The lines you return must be all those in the data that hold the string "intended".

> EXCERPTED DATA:
┄┄┄┄┄┄┄┄┄┄
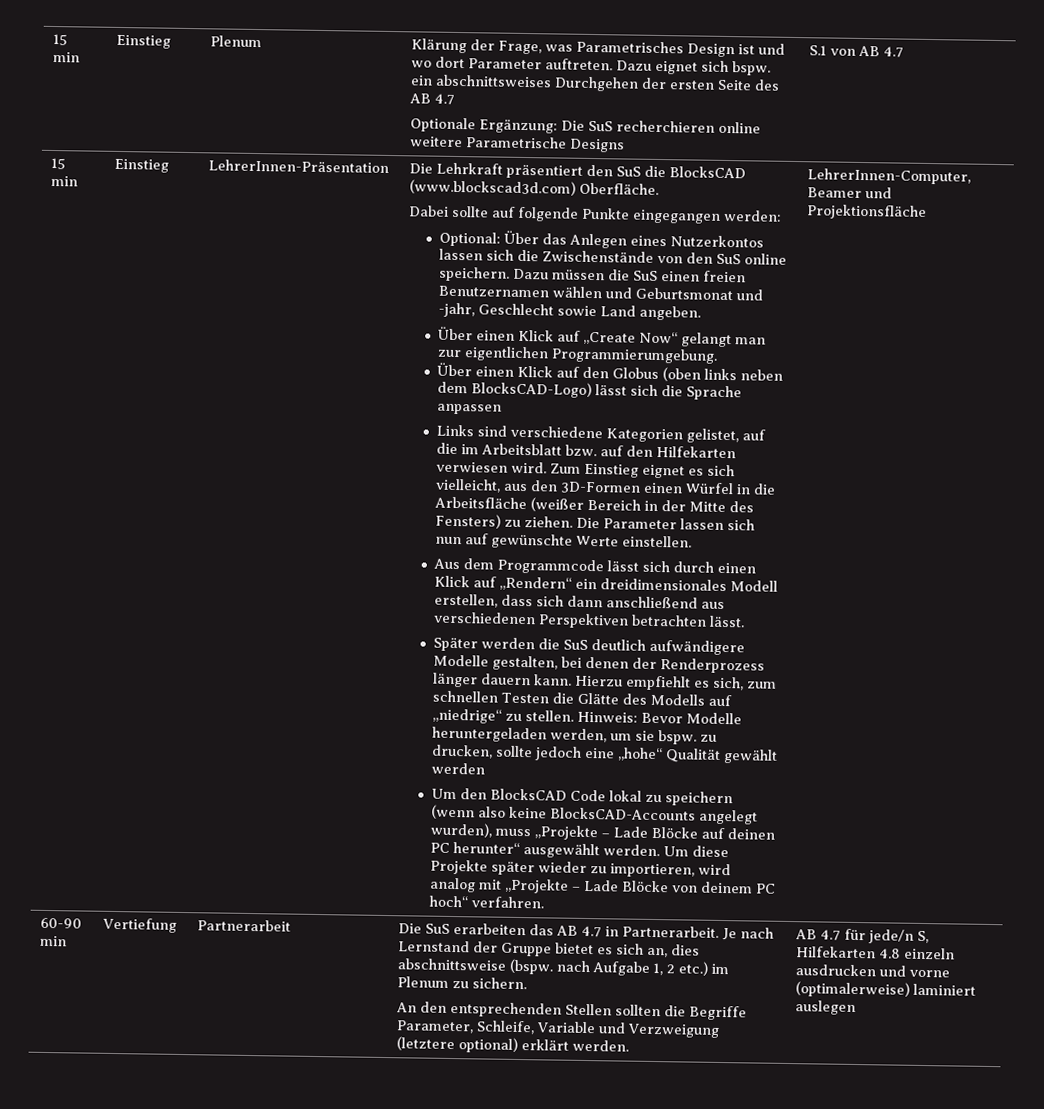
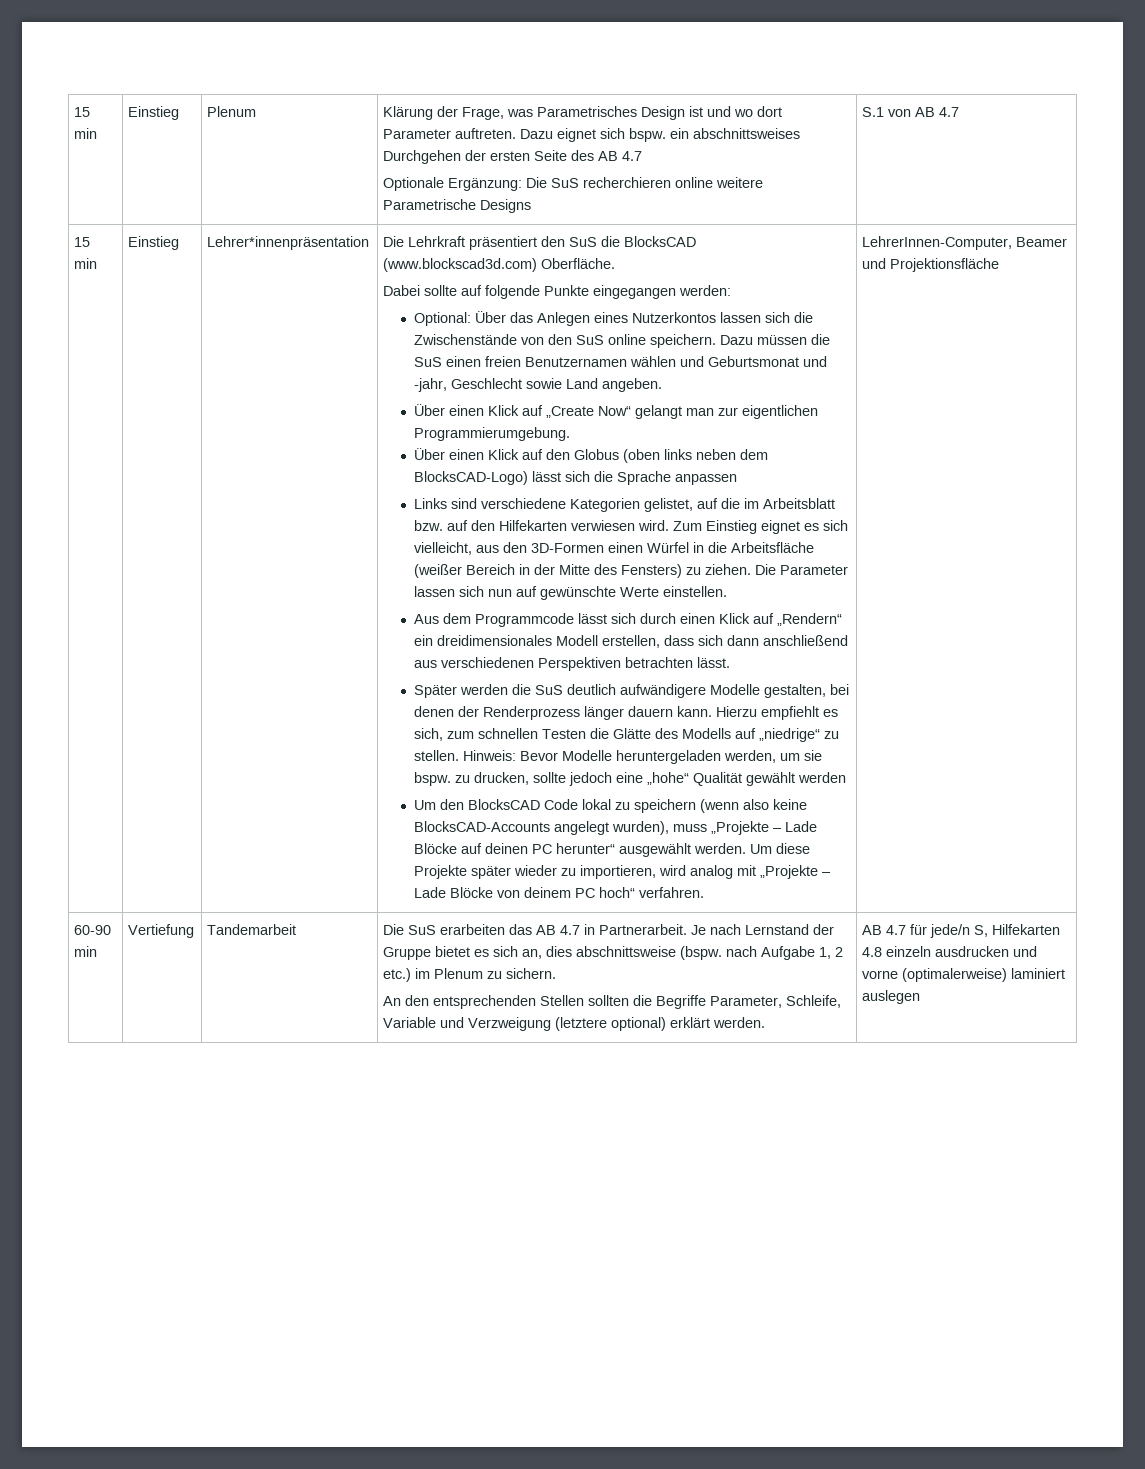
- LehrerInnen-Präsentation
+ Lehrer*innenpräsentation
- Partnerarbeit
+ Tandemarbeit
┄┄┄┄┄┄┄┄┄┄
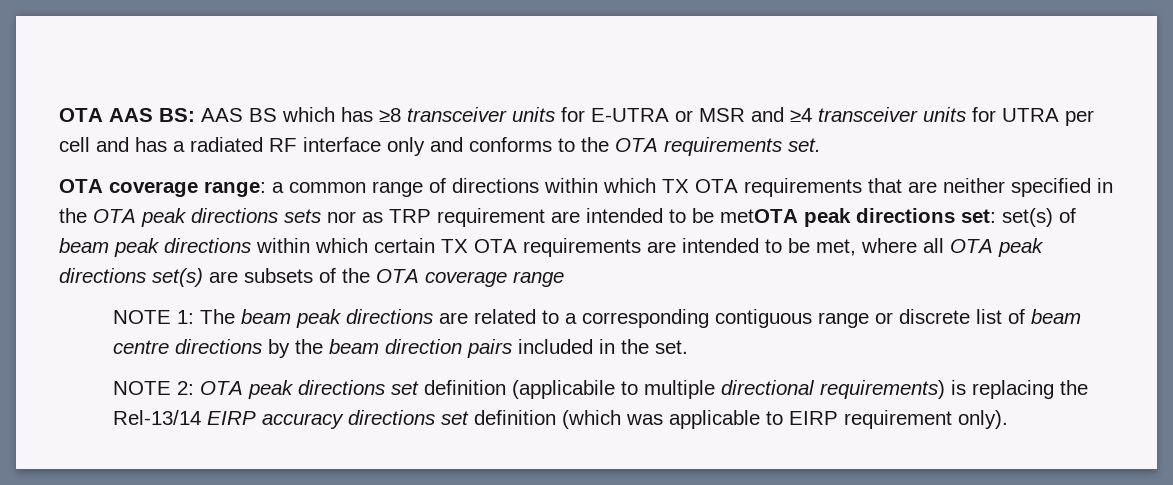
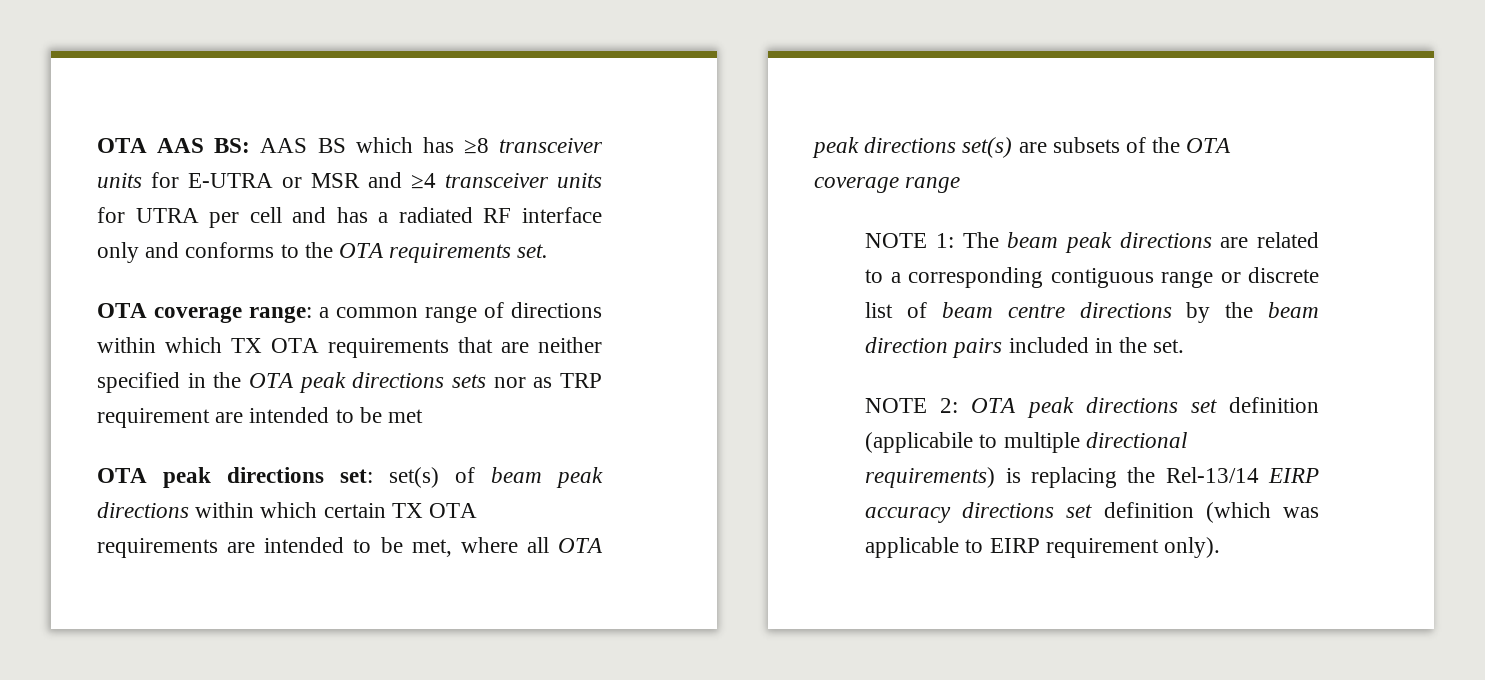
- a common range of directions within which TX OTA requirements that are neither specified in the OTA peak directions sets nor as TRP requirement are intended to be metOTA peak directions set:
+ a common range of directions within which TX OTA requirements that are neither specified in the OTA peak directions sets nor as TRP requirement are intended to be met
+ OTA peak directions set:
┄┄┄┄┄┄┄┄┄┄
> RESULT FOR THIS TASK:
- a common range of directions within which TX OTA requirements that are neither specified in the OTA peak directions sets nor as TRP requirement are intended to be metOTA peak directions set:
+ a common range of directions within which TX OTA requirements that are neither specified in the OTA peak directions sets nor as TRP requirement are intended to be met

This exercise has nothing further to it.